I was staring out the windscreen at a 100,000 USD car and praying that we wouldn't scratch the metallic paint on it when La Dee piped up: 'Tanzania is a poor country?' Um. Maybe, but not judging by that car... We were on the peninsula trying to pick up something to eat after a surprisingly long-winded wedding planning committee meeting, because grease makes everything better. Sadly we had forgotten: Sunday Night.
On Sunday Night inhabitants of the city center, Upanga and other surrounding areas get into their vehicles and go hang out on the Peninsula. Every single establishment we passed was crusted with people- malls, bars, restaurants, shops. And showing off? Forget about clothes: it is all in the cars. Gleaming vistas of air-conditioned 4x4s in all their variations were practically parking on top of each other wherever they could find space. Same people that bitch up one side and down the other about traffic congestion*. Genius.
It occurred to me as we- phew- avoided scraping the expensive metallic paint job that Tanzania might be poor... but much of Dar doesn't seem to be. The number of new cars on the streets in the past three years, the blinging ego-mobiles people can afford, the number of families treating themselves to a nice meal in the most expensive part of town- disposable income anyone? Nothing at all like the 'bad' old days when I was a kid and we had to forage far and wide for any kind of eatery that had seen fresh produce in the last month. You couldn't throw money at anything back then. There are definite benefits to being an emerging market, why lie.

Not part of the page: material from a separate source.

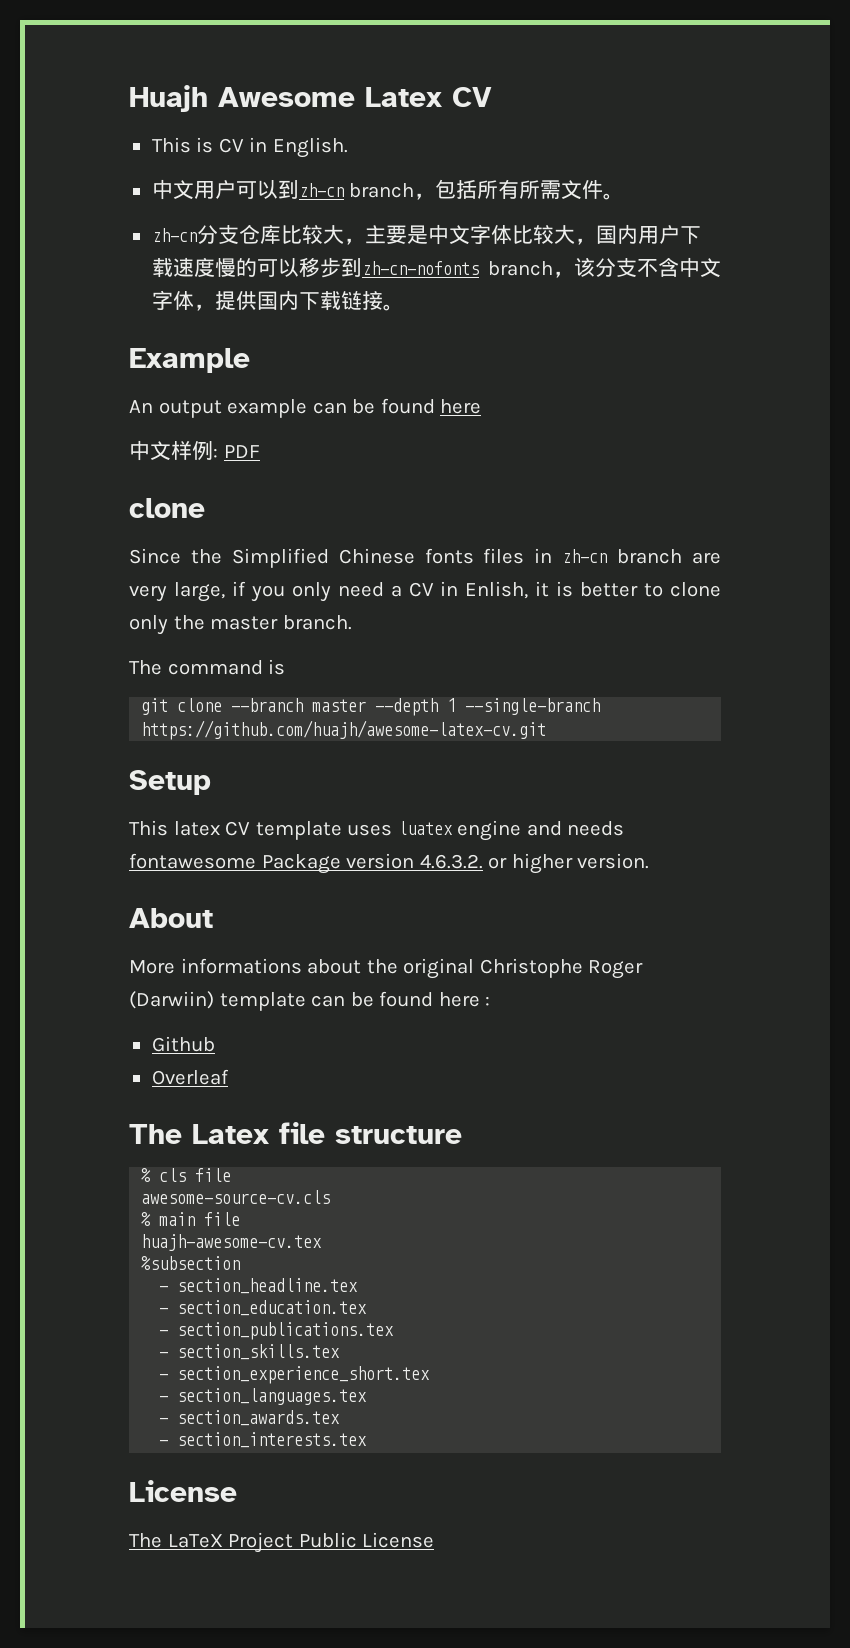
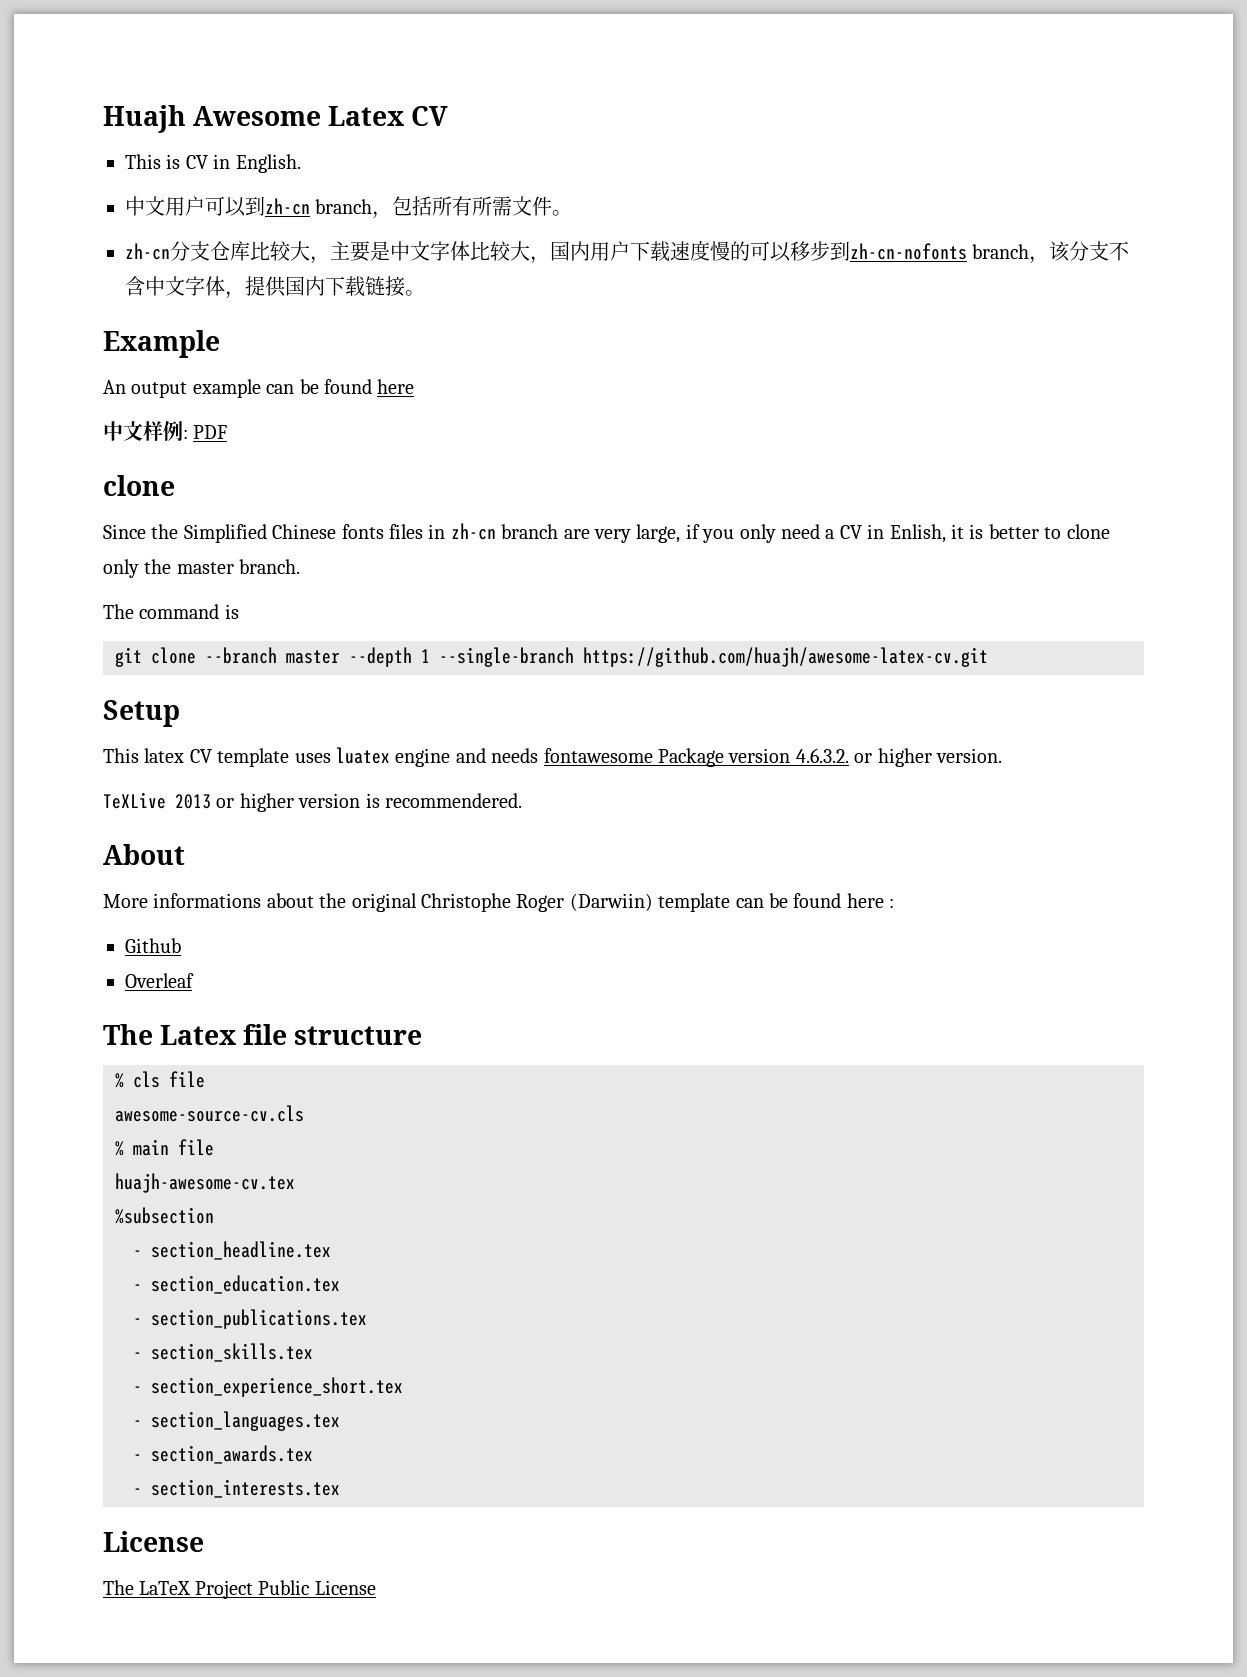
+ TeXLive 2013 or higher version is recommendered.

But for me the deeper issue is a tough one. For every dollar Bongolanders spend making themselves feel good about living in the 21st century with all its modern conveniences, how many cents are making it down the chain of consumption to our brethren and sistren who are living simpler lives out in the hinterland? Why does the Village Supermarket stock beans imported from Argentina? Seriously? Have we gotten rich off the fat of our fellow countrymen's poverty? Where the hell is all this money coming from, and how much of it is ethical (forget legitimate)? Oh, and can TRA actually try to come up with a rational and progressive taxation system?
Don't get me wrong: I have no beef with legitimate affluence. Hell, I aspire to it. Kind of. But I do get a bit twitchy about callous inequalities- how does one drive a Shangingi around town when you know in your bone marrow that the majority is getting totally shafted. So, economists, I have one question for your number-loving brains: what is Tanzania's Gini coefficient? First one to give me a reasonable answer and explicate it without mentioning elasticity wins a couple of cocktails with one cantankerous liberal blogger who likes to annoy economists for sport. How can you resist :)
*Yeah, I own a pair of wheels as well but they are superbly fuel-efficient and well-maintained Japanese works of art with little mileage on them. Heh.